How to Hide Data Within an Image

Sometimes the best way to share sensitive information is to hide it in plain sight

Vin Busquet

Published in

Better Programming

7 min readMar 15, 2020

This is the purpose of steganography.

My GitHub profile image with encrypted data hidden inside

What’s Steganography?

Steganography is the art and science of embedding and hiding information within a medium in plain sight. It’s related to cryptography and is just about as old. For example, it was used by the Ancient Greeks to hide information about troop movements by tattooing the information on someone’s head and then letting the person grow out their hair.

The word steganography comes from the New Latin steganographia, which combines the Greek words steganós, meaning “covered or concealed,” and -graphia meaning “writing.”

In the context of computer science, the medium is an ordinary file, usually an image. The secret data can then be extracted at its destination later.

Why Steganography?

Unlike conventional encryption, where it’s obvious that a message is being hidden, the purpose of steganography is to hide a message in plain sight without anyone noticing.

The uses of steganography are as varied as the uses of communication itself. It can be useful in situations where sending encrypted messages might raise suspicion, such as in countries where free speech is suppressed. It’s also frequently used as a digital watermark to find when images or audio files are stolen. And also, for fun.

Since there’s probably tons of images on your computer, why not use them to hide data without affecting the images and arising suspicion?

How’s Steganography Implemented?

All steganography requires is a covertext, which is the medium where data will be hidden, a message that’s made up of data, an algorithm that decides how to hide and retrieve the data, and, optionally, a key that’ll be used to randomize the placement of the data and, perhaps, even encrypt it.

There are several different techniques for concealing data inside of normal files. The most commonly discussed steganography is embedded images. This is also the form that has the most research investigating it. While there are many types of algorithms, the three most common are the LSB, DCT, and append types.

LSB, which stands for least significant bit, is the most widely used. This technique changes the last few bits in a byte to encode a message, which is especially useful in something like an image, where the red, green, and blue values of each pixel are represented by eight bits (one byte) ranging from 0 to 255 in decimal or 00000000 to 11111111 in binary.

An example of LSB highlighted in an 8-bit number. Credit: Wikimedia Commons.

Changing the last two bits in a completely red pixel from 11111111 to 11111101 only changes the red value from 255 to 253, which, to the naked eye, creates a nearly imperceptible change in color but still allows us to encode data inside of the picture.
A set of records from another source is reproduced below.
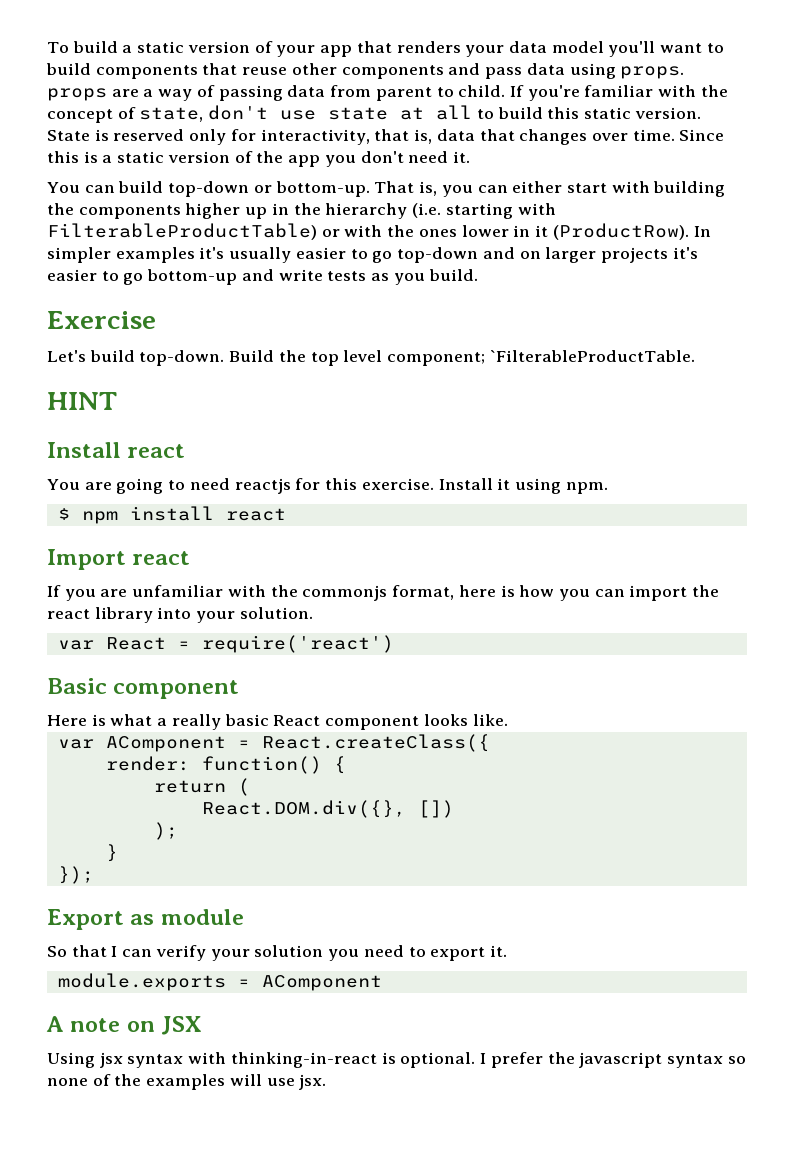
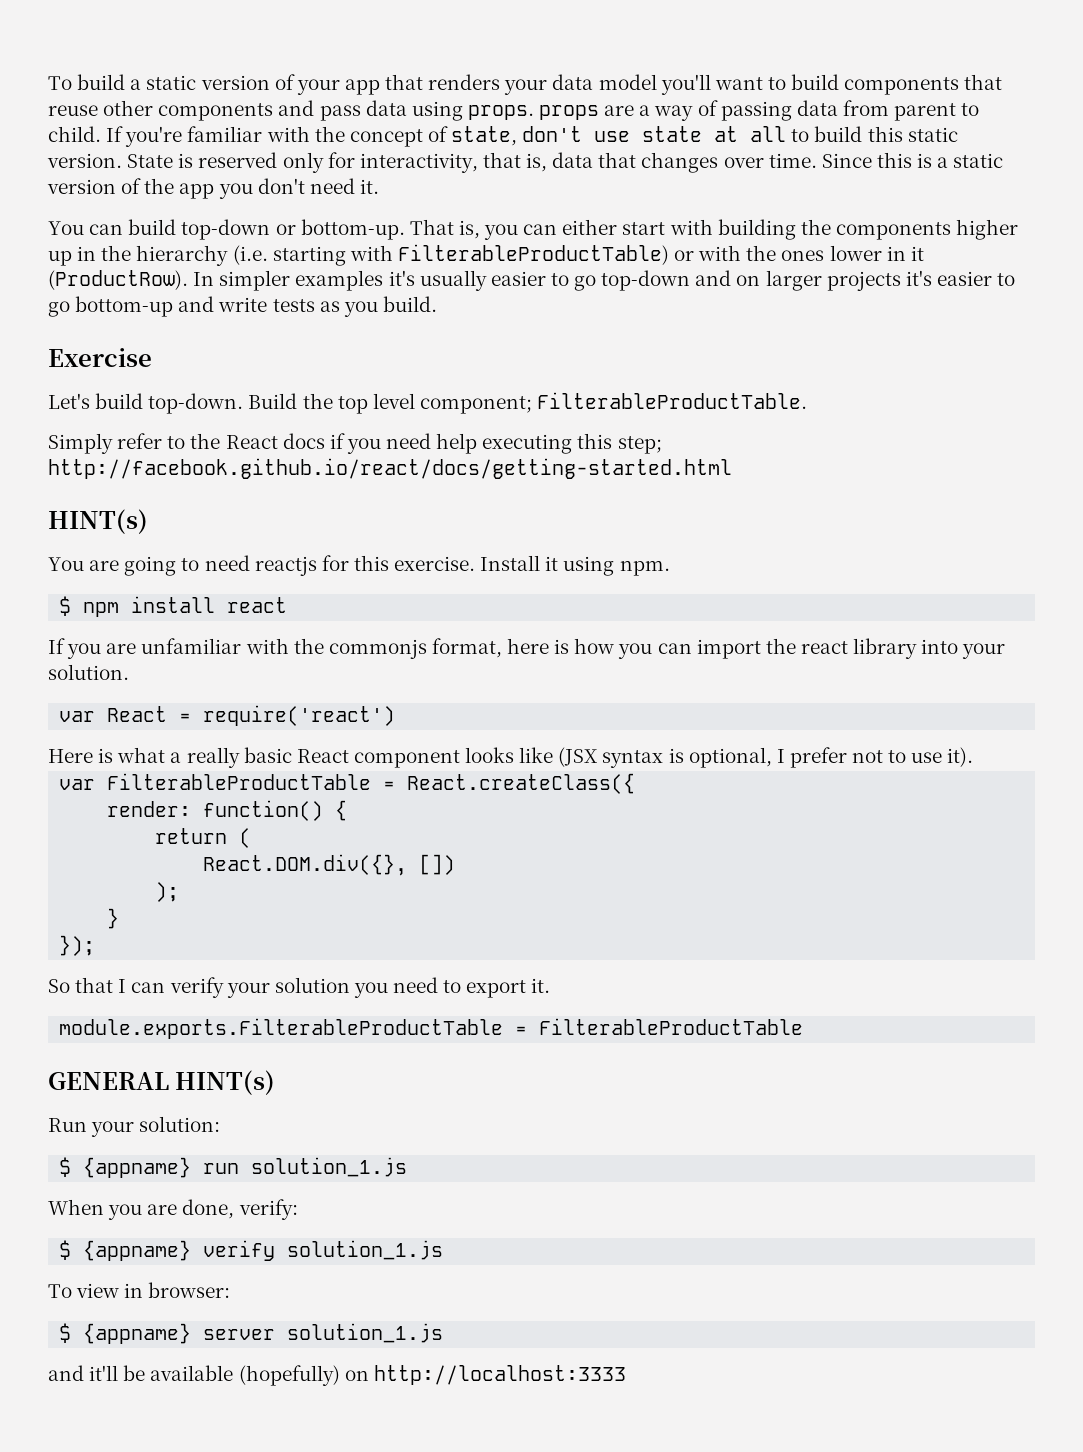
- Build the top level component; `FilterableProductTable.
- HINT
- Install react
+ Build the top level component; FilterableProductTable.
+ Simply refer to the React docs if you need help executing this step; http://facebook.github.io/react/docs/getting-started.html
+ HINT(s)
- Import react
- Basic component
- Here is what a really basic React component looks like.
- var AComponent = React.createClass({
+ Here is what a really basic React component looks like (JSX syntax is optional, I prefer not to use it).
+ var FilterableProductTable = React.createClass({
- Export as module
- module.exports = AComponent
- A note on JSX
- Using jsx syntax with thinking-in-react is optional. I prefer the javascript syntax so none of the examples will use jsx.
+ module.exports.FilterableProductTable = FilterableProductTable
+ GENERAL HINT(s)
+ Run your solution:
+ $ {appname} run solution_1.js
+ When you are done, verify:
+ $ {appname} verify solution_1.js
+ To view in browser:
+ $ {appname} server solution_1.js
+ and it'll be available (hopefully) on http://localhost:3333

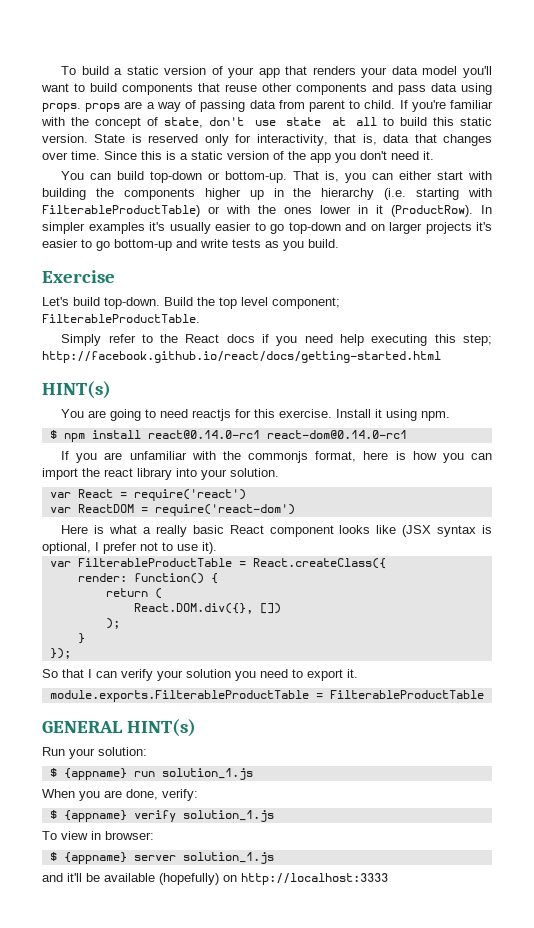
- $ npm install react
+ $ npm install react@0.14.0-rc1 react-dom@0.14.0-rc1
+ var ReactDOM = require('react-dom')

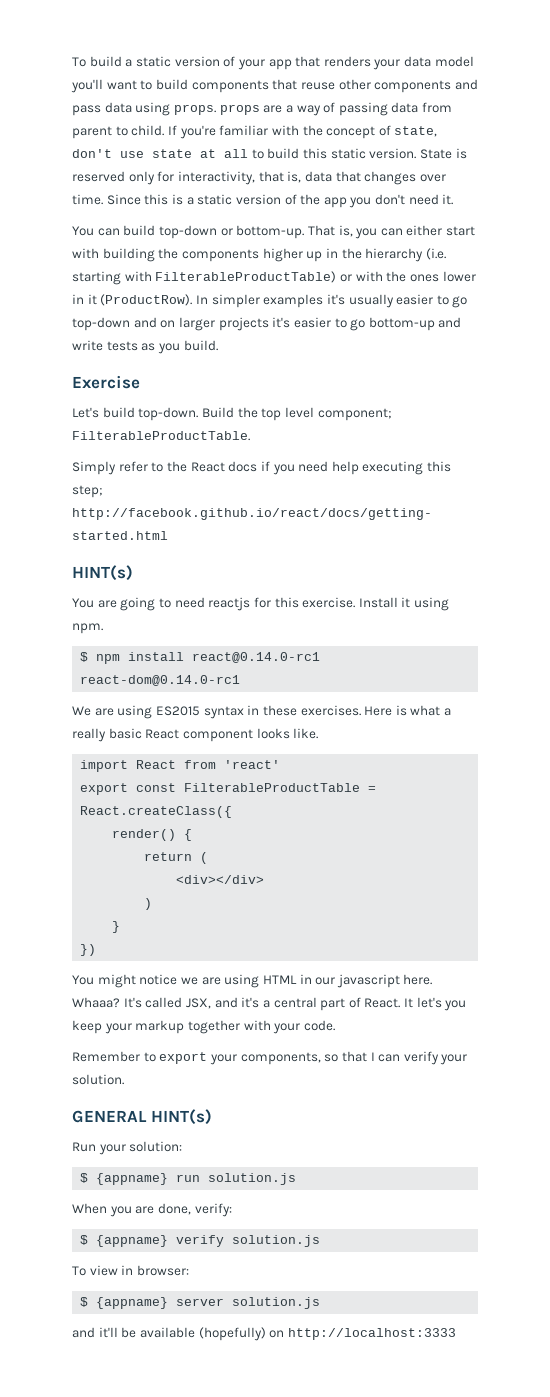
- If you are unfamiliar with the commonjs format, here is how you can import the react library into your solution.
- var React = require('react')
- var ReactDOM = require('react-dom')
- Here is what a really basic React component looks like (JSX syntax is optional, I prefer not to use it).
- var FilterableProductTable = React.createClass({
+ We are using ES2015 syntax in these exercises. Here is what a really basic React component looks like.
+ import React from 'react'
+ export const FilterableProductTable = React.createClass({
- render: function() {
+ render() {
- React.DOM.div({}, [])
- );
+ <div></div>
+ )
  }
- });
- So that I can verify your solution you need to export it.
- module.exports.FilterableProductTable = FilterableProductTable
+ })
+ You might notice we are using HTML in our javascript here. Whaaa? It's called JSX, and it's a central part of React. It let's you keep your markup together with your code.
+ Remember to export your components, so that I can verify your solution.
- $ {appname} run solution_1.js
+ $ {appname} run solution.js
- $ {appname} verify solution_1.js
+ $ {appname} verify solution.js
- $ {appname} server solution_1.js
+ $ {appname} server solution.js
The diagram shows two four-pixel images in both color and binary values. Each block of binary represents the value of the corresponding pixel. Credits: Technical Foundation

The LSB technique works well for media files, where slightly changing byte values creates only slight imperceptible changes, but things like ASCII text don’t fair so well, where a single bit out of place will completely change the character.
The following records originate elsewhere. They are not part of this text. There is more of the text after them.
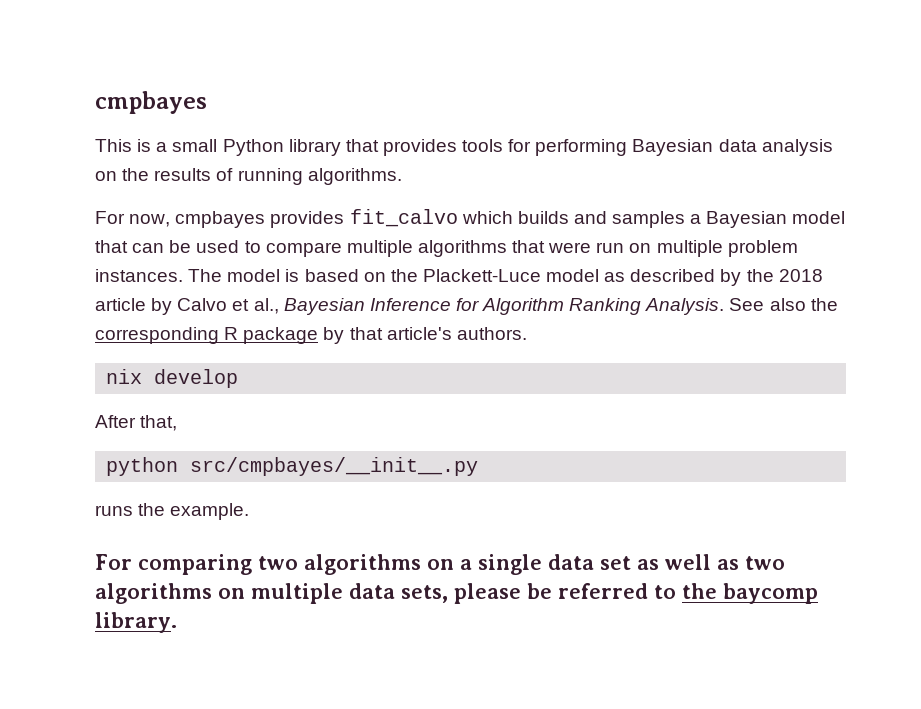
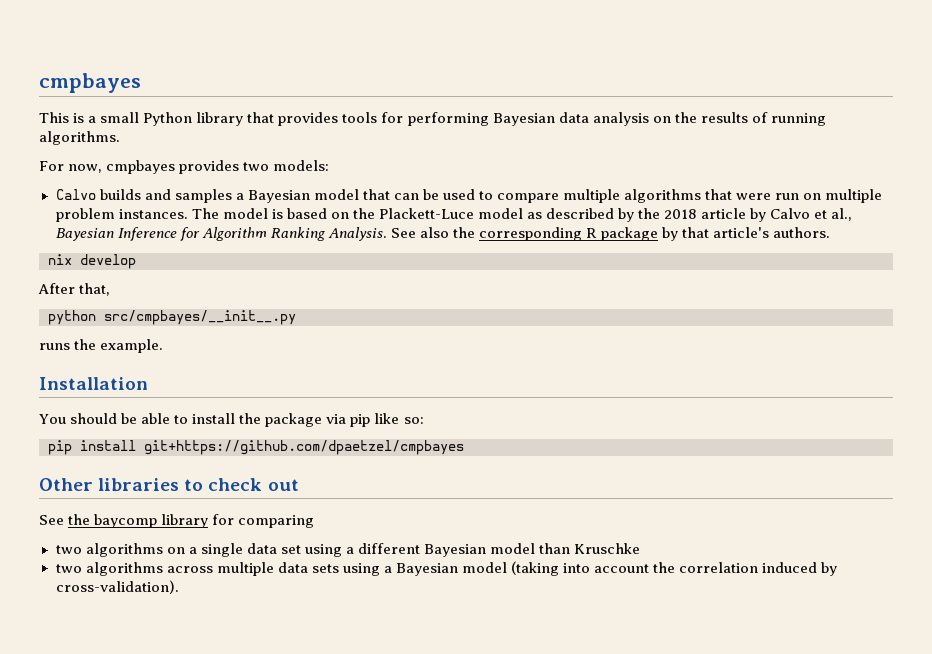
- For now, cmpbayes provides fit_calvo which builds and samples a Bayesian model that can be used to compare multiple algorithms that were run on multiple problem instances.
+ For now, cmpbayes provides two models:
+ Calvo builds and samples a Bayesian model that can be used to compare multiple algorithms that were run on multiple problem instances.
- For comparing two algorithms on a single data set as well as two algorithms on multiple data sets, please be referred to the baycomp library.
+ Installation
+ You should be able to install the package via pip like so:
+ pip install git+https://github.com/dpaetzel/cmpbayes
+ Other libraries to check out
+ See the baycomp library for comparing
+ two algorithms on a single data set using a different Bayesian model than Kruschke
+ two algorithms across multiple data sets using a Bayesian model (taking into account the correlation induced by cross-validation).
Also, because it has an effect on the amount of a color, even if pretty small, replacing this bit with a bit from the hidden data will have the smallest effect on the picture possible. The more bits replaced, the more bit depth is available, and the larger the image, the more data that can be stored in the photo. However, the more bits that are replaced, the more obvious the alterations will appear to both a statistical inspection and a visual inspection.

For this reason, there are lots of other steganography techniques, each with their own benefits and drawbacks.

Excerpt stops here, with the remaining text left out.